Mack’s first season with the Bears (2018) ended as his fourth-straight double-digit sack year. It’s been downhill since. He’s failed to reach more than nine sacks in each of the last three seasons, including 2021 when his body simply broke down. For a player with three years remaining on a six-year, $141 million contract, his downward trend in production is a justifiable cause for concern.
You can quote analytics, player grades, or any other metric to suggest Mack is still an elite defensive player. I get it, and in spurts, he still plays like one. But ask yourself this question: has he really been the game-wrecker the Bears expected him to be since that first year in town? If you’re being honest with yourself, the answer is no.
And remember Poles’ job? To get this Bears roster as well-rounded as possible as fast as he can? It doesn’t seem like Mack would’ve helped him get there. The returns on Macks’ bloated contract are likely to be diminishing, at best. Sure, he’s entirely capable of flipping the narrative and having a Robert Quinn-like renaissance season, but with the current makeup of this Bears team, would it even matter?
Chicago is more than one big Mack season away from being a contender. Heck, Quinn just set the franchise’s single-season sack record and it barely moved the needle. The Bears need to focus their attention—and assets—on the offensive side of the ball, and the fastest way Poles can upgrade the offense is by parlaying his most valuable trade asset on defense (while it still has value) into capital he can use to invest in the offensive line and wide receivers.
And he did just that.
The Mack trade frees up just over $6 million in salary-cap space for Poles to use in free agency if he so chooses. A wide receiver like Amari Cooper (assuming he’s released) or an offensive tackle like Terron Armstead won’t come cheap, but they’d instantly level up the talent around Justin Fields. Now, the Bears have a few million dollars more to throw their way.

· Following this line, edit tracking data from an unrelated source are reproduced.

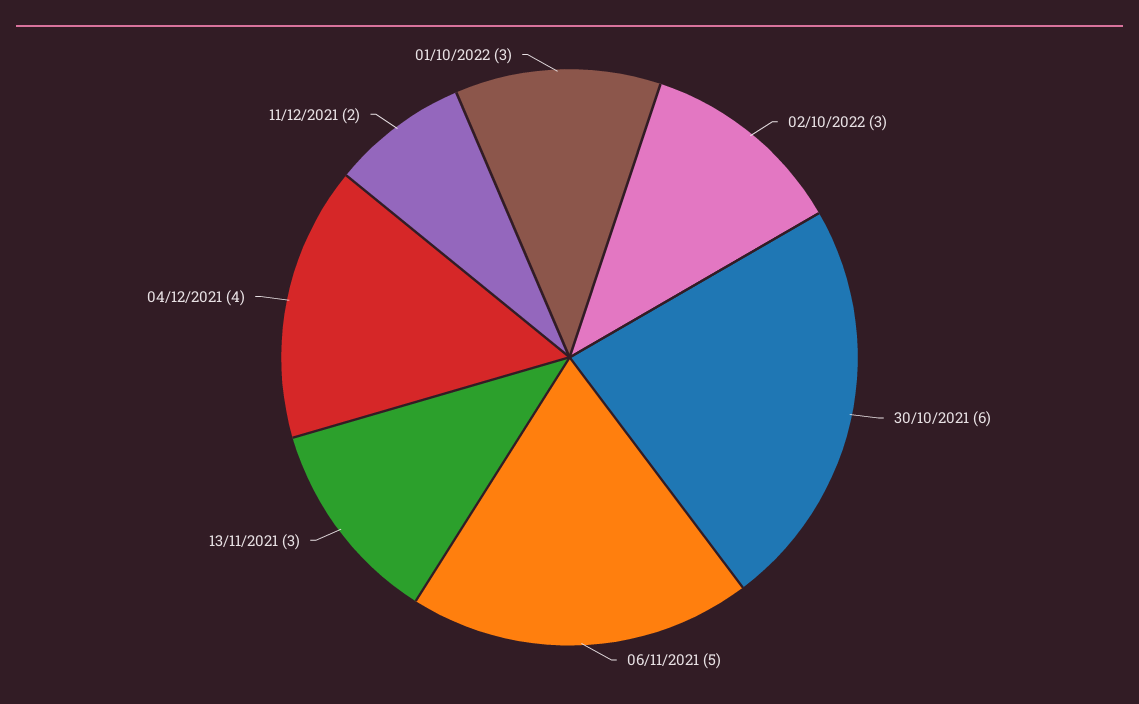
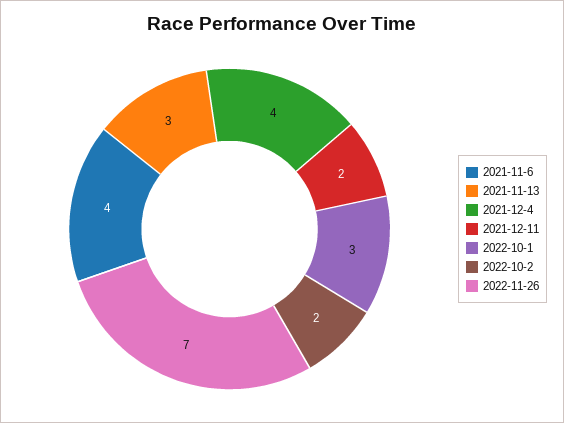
02/10/2022: 3 -> 2
30/10/2021: 6 -> none
06/11/2021: 5 -> 4
2022-11-26: none -> 7

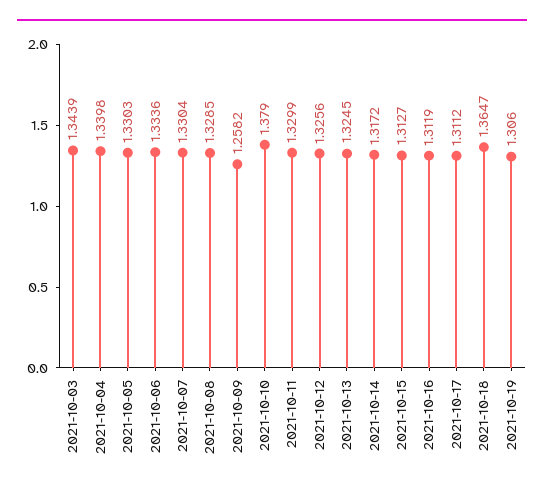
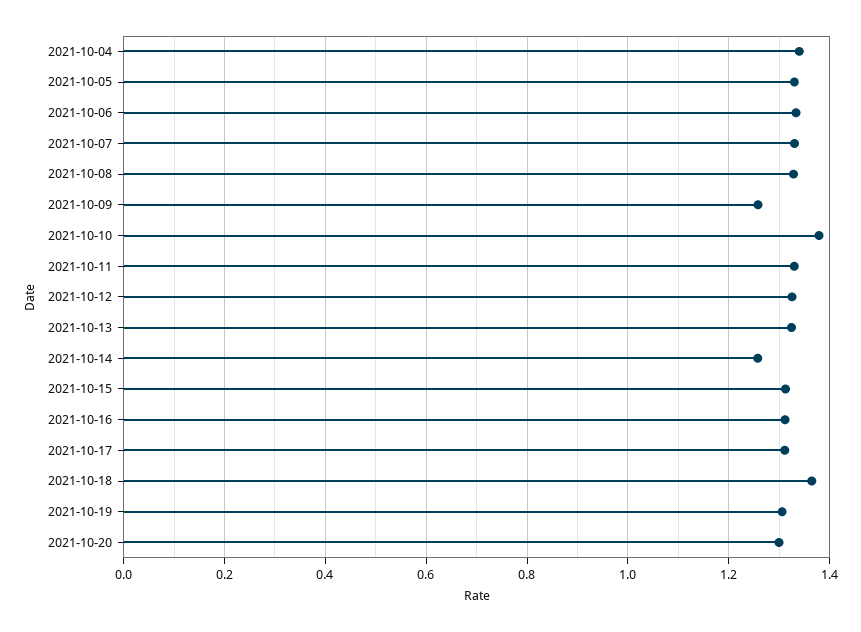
2021-10-03: 1.3439 -> none
2021-10-14: 1.3172 -> 1.26
2021-10-20: none -> 1.3

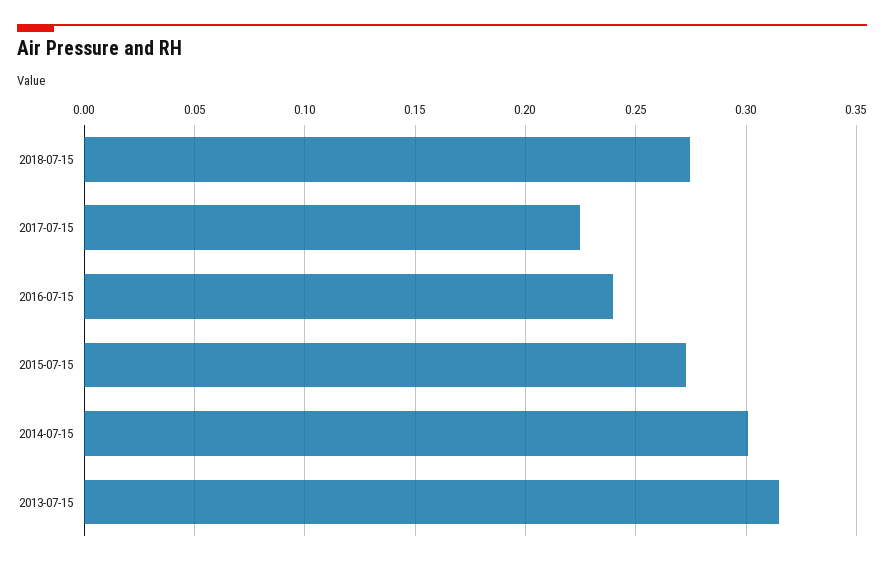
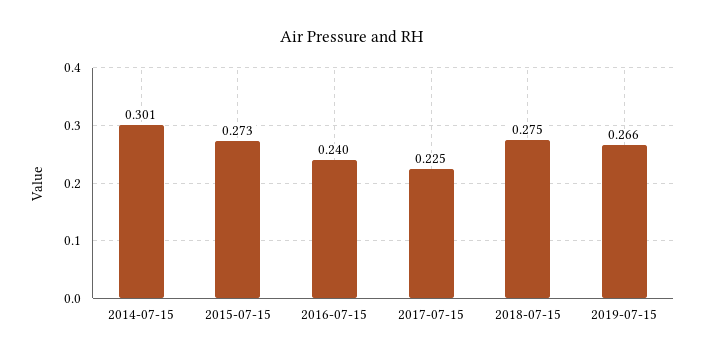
2013-07-15: 0.315 -> none
2019-07-15: none -> 0.266

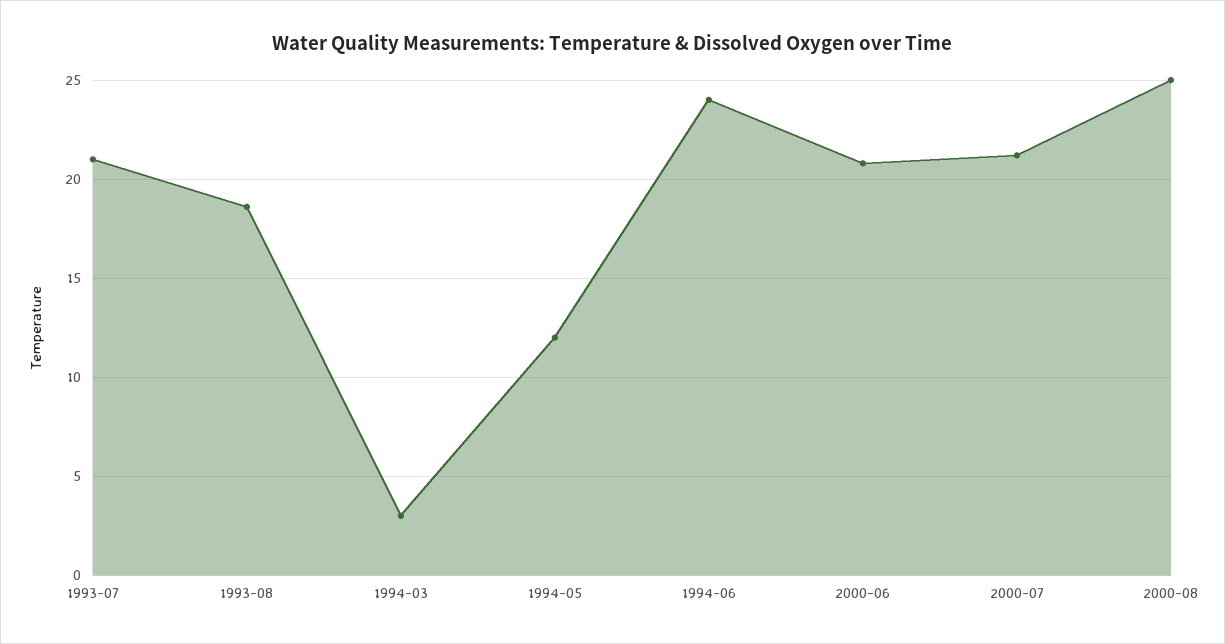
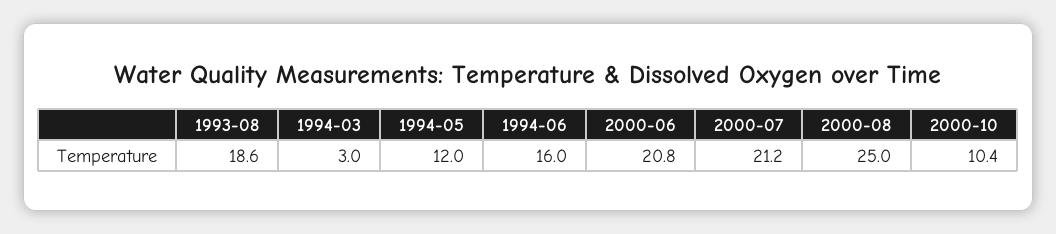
1993-07: 21 -> none
1994-06: 24 -> 16
2000-10: none -> 10.4

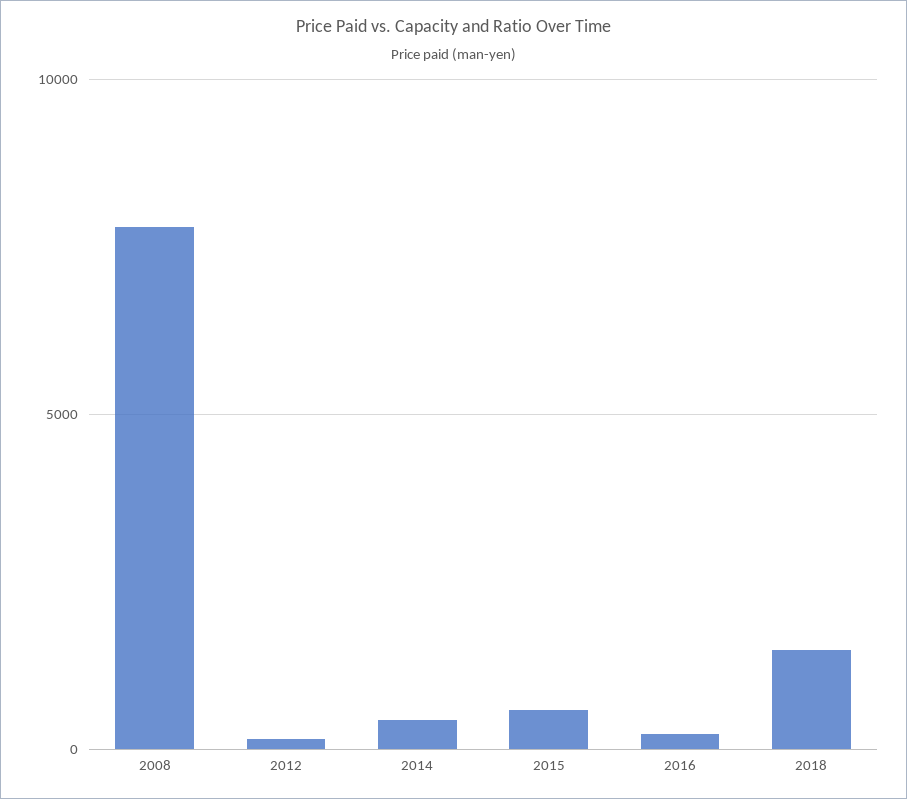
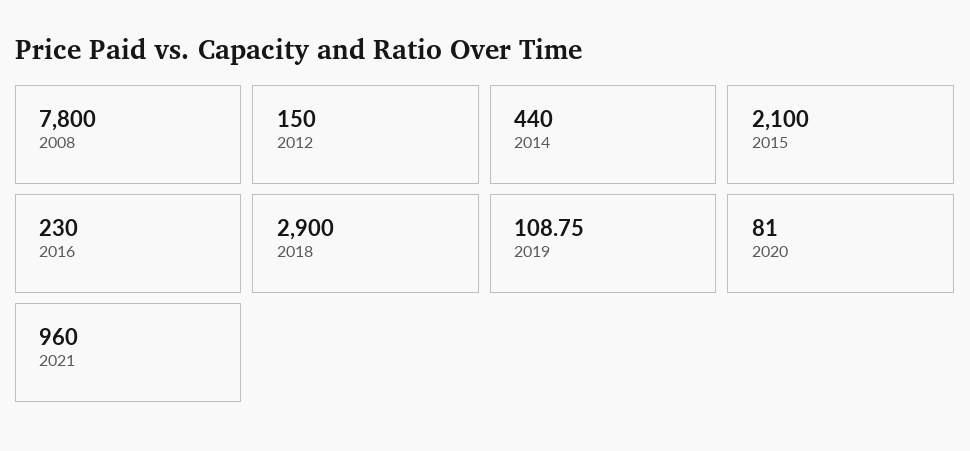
2015: 500 -> 2100
2018: 1500 -> 2900
2019: none -> 108.75
2020: none -> 81
2021: none -> 960

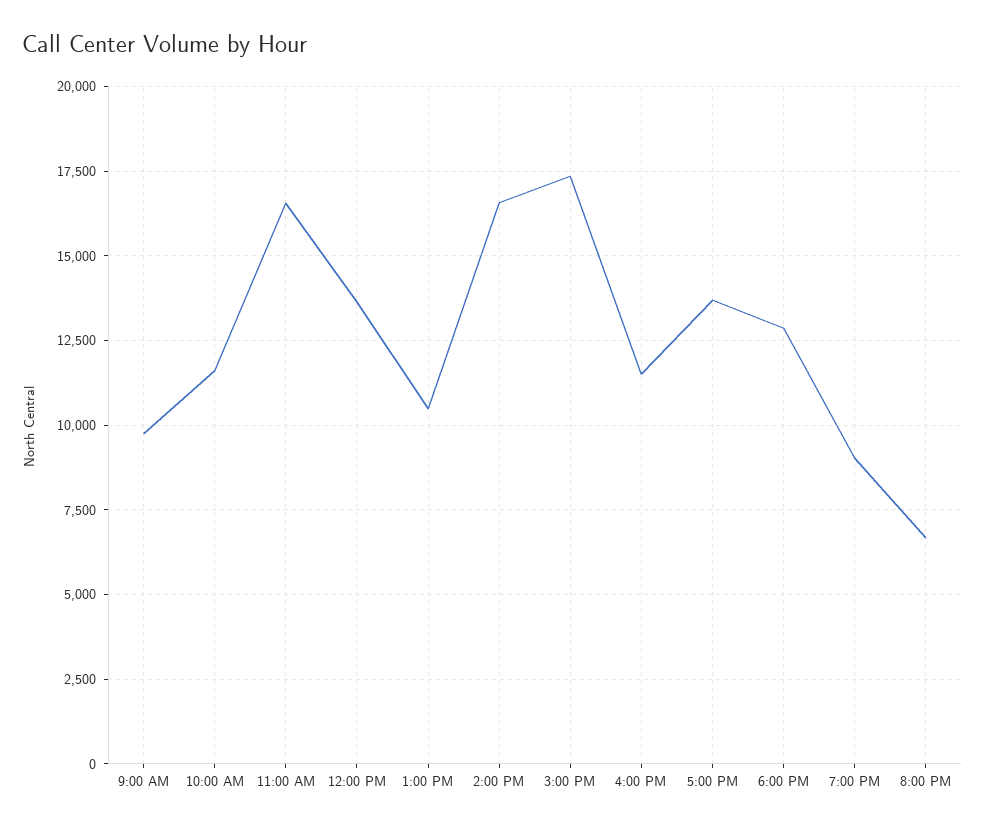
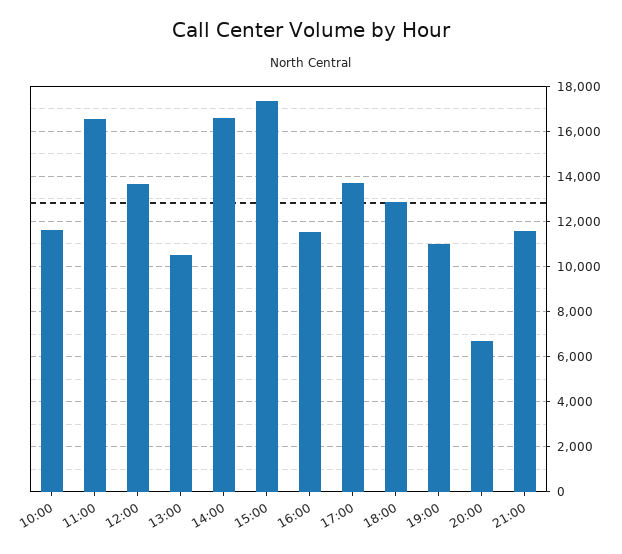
9:00 AM: 9750 -> none
7:00 PM: 9000 -> 11000
21:00: none -> 11500

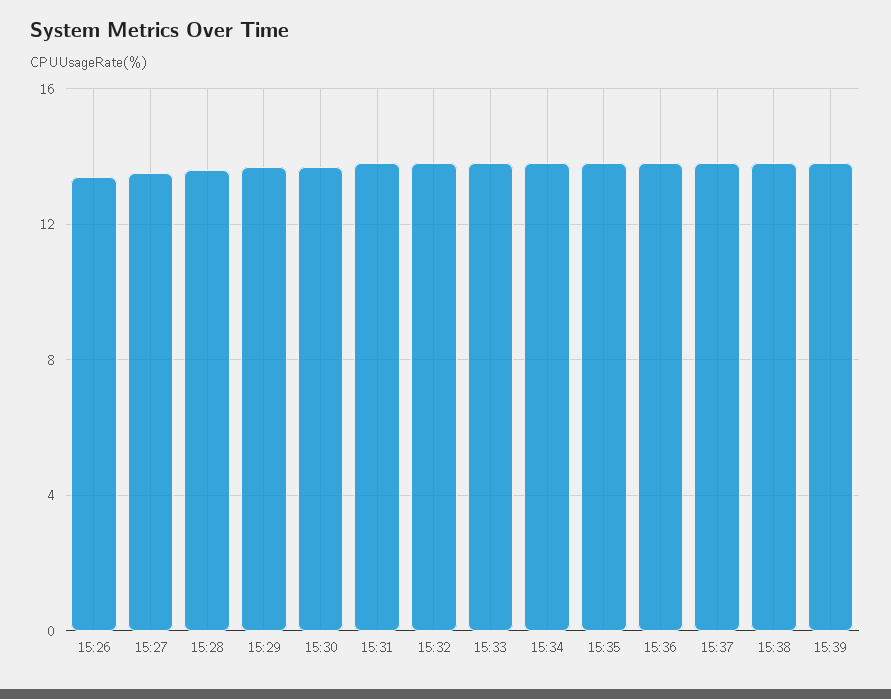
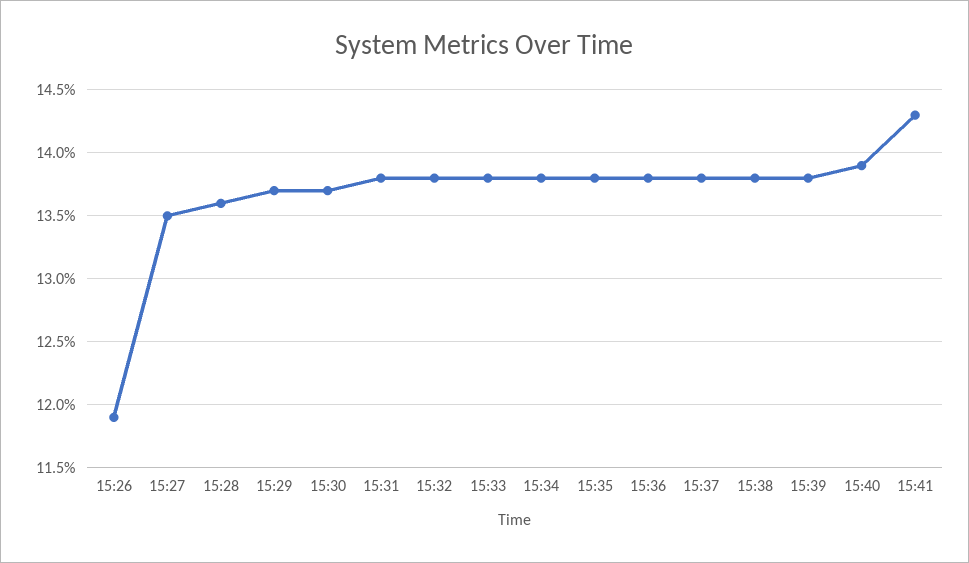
15:26: 13.5 -> 11.9
15:40: none -> 13.9
15:41: none -> 14.3

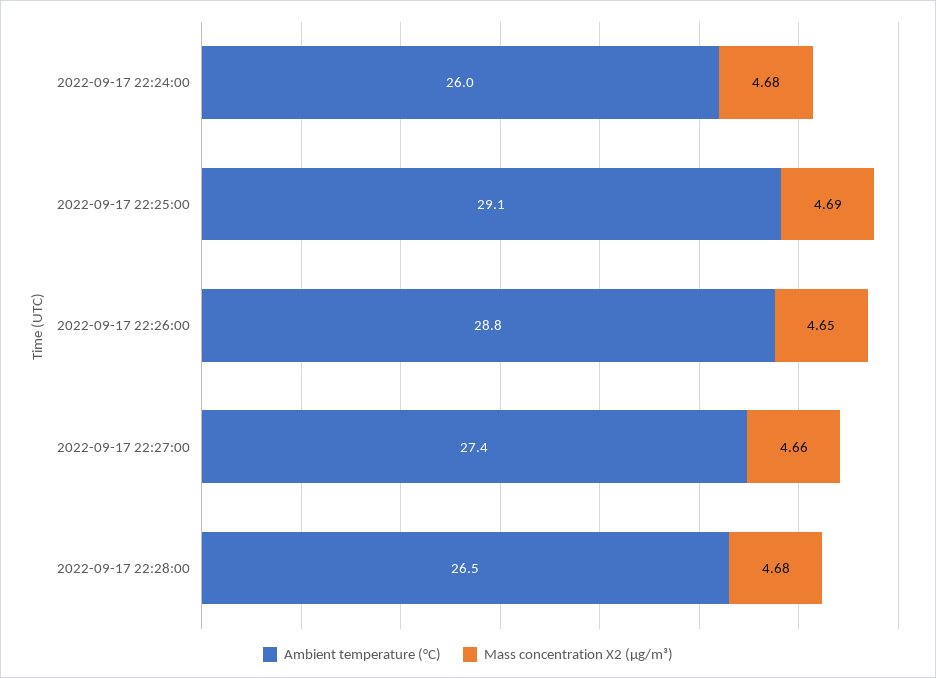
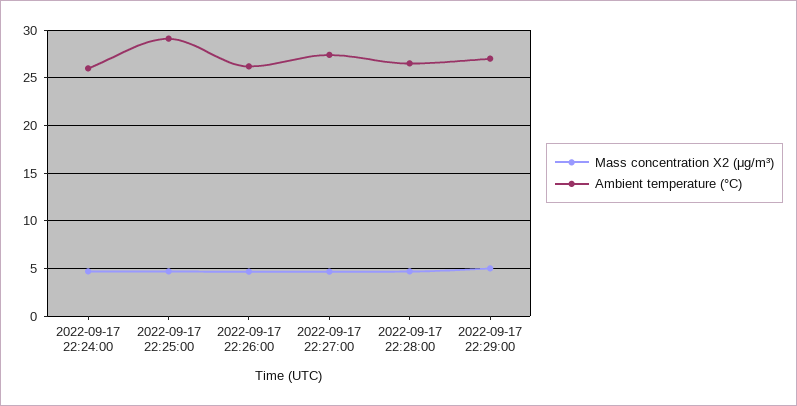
Ambient temperature (°C), 2022-09-17 22:26:00: 28.8 -> 26
Mass concentration X2 (μg/m³), 2022-09-17 22:29:00: none -> 5
Ambient temperature (°C), 2022-09-17 22:29:00: none -> 27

It’s entirely possible that Poles will still play free agency conservatively and target a handful of second- and third-tier players. And that’s fine. With the extra cap space, he can sign more of those guys to build depth and competition—a well-rounded roster. Plus, the real spending can begin next year.
The Mack trade arms the Bears with the Chargers’ second-round pick this year, No. 48 overall. Chicago now has the two picks in the top 50 in a draft class that is universally viewed as extremely deep; the Bears are going to add two starters with those picks, and there’s a good chance both of them will be on offense.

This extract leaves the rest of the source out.